Ongoing weakness in construction activities is also reflected in the recent sharp fall in gross fixed capital formation in construction. According to Israel’s CBS, gross fixed capital formation in construction declined by 39.6% YoY in Q4 2023, preceded by YoY growth of 8.2% in Q3 and 9.7% in Q2 2023. Cumulatively, the total gross capital formation declined by 4.5% YoY in 2023, with the gross capital formation in residential buildings falling by 8% YoY during the same period. With subdued investor and consumer confidence, the construction industry’s outlook for the near term remains gloomy.

The residential construction sector, which accounts for the largest share of Israel’s construction industry (57.1% in 2023) was affected the most following the onset of the war with Hamas, leading to the cancellation, delay and halt of housing projects. According to CBS, the total number of new residential building permits issued in the country fell by 12.7% in Q4 2023, whereas, the total number of new residential building construction started declined sharply by 23.9% during the same period.
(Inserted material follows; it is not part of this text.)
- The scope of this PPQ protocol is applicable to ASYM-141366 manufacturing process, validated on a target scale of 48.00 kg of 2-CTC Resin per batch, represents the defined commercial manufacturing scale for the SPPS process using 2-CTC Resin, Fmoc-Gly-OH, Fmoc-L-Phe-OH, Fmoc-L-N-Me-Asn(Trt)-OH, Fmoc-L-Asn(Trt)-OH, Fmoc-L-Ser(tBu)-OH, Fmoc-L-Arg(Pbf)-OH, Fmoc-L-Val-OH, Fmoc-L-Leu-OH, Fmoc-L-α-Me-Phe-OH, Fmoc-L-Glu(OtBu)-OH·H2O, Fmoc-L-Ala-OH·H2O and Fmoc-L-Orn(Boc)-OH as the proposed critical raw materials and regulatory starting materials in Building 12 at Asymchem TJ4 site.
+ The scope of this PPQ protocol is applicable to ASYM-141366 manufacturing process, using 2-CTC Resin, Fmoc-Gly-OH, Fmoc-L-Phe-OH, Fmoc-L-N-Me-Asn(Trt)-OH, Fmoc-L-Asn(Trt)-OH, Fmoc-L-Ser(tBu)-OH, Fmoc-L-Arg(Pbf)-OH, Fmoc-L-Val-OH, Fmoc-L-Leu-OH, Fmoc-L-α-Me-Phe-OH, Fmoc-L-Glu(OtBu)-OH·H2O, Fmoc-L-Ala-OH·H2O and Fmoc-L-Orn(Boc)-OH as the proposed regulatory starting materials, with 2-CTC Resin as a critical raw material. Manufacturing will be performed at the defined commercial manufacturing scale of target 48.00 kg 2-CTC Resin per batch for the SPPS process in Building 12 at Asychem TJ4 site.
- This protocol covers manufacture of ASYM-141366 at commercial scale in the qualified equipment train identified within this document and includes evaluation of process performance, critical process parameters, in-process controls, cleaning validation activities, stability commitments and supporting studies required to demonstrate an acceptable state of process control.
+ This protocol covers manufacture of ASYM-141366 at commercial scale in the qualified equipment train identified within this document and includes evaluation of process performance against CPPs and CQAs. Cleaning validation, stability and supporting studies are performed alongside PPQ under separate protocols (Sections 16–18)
Cumulatively, the total number of new residential building permits issued declined by 5.8% YoY in 2023, whereas the total number of residential building construction started contracted by 12.9% YoY during the same period.

Not only the construction sector, but Israel’s economy too shrank more than anticipated in the fourth quarter of 2023, with exports, consumer spending and investment hurt badly by the war. According to the CBS, the country’s GDP contracted sharply by an annualized 20.7% in Q4 2023, preceded by growth of 1.4% in Q3 and 2.7% in Q2 2023. To support overall economic activity, in its January 2024 monetary meeting, the Bank of Israel reduced the key interest rate by 25 basis points to 4.50%, in a bid to stabilize the country’s financial markets, ensure price stability, and reduce uncertainty. Moreover, in its February 2024 meeting, the Bank of Israel kept the interest rate unchanged.

In early February 2024, the credit rating agency, Moody’s downgraded Israel’s sovereign credit rating from A1 to A2, with the country’s economic outlook to negative. Moreover, in the same month, Moody’s downgraded the deposit ratings of Israel’s five largest banks. This move is expected to push up borrowing costs for banks, which in turn is expected to lead to higher lending rates and lower construction activities. However, in early April 2024, Fitch Ratings, an American credit rating agency removed Israel from Credit Rating Negative (RNW) and maintained the country’s sovereign credit rating at A+. Nevertheless, Fitch lowered the country’s economic outlook to negative from stable, owing to the war’s duration and intensity, and uncertainties around the fiscal trajectory.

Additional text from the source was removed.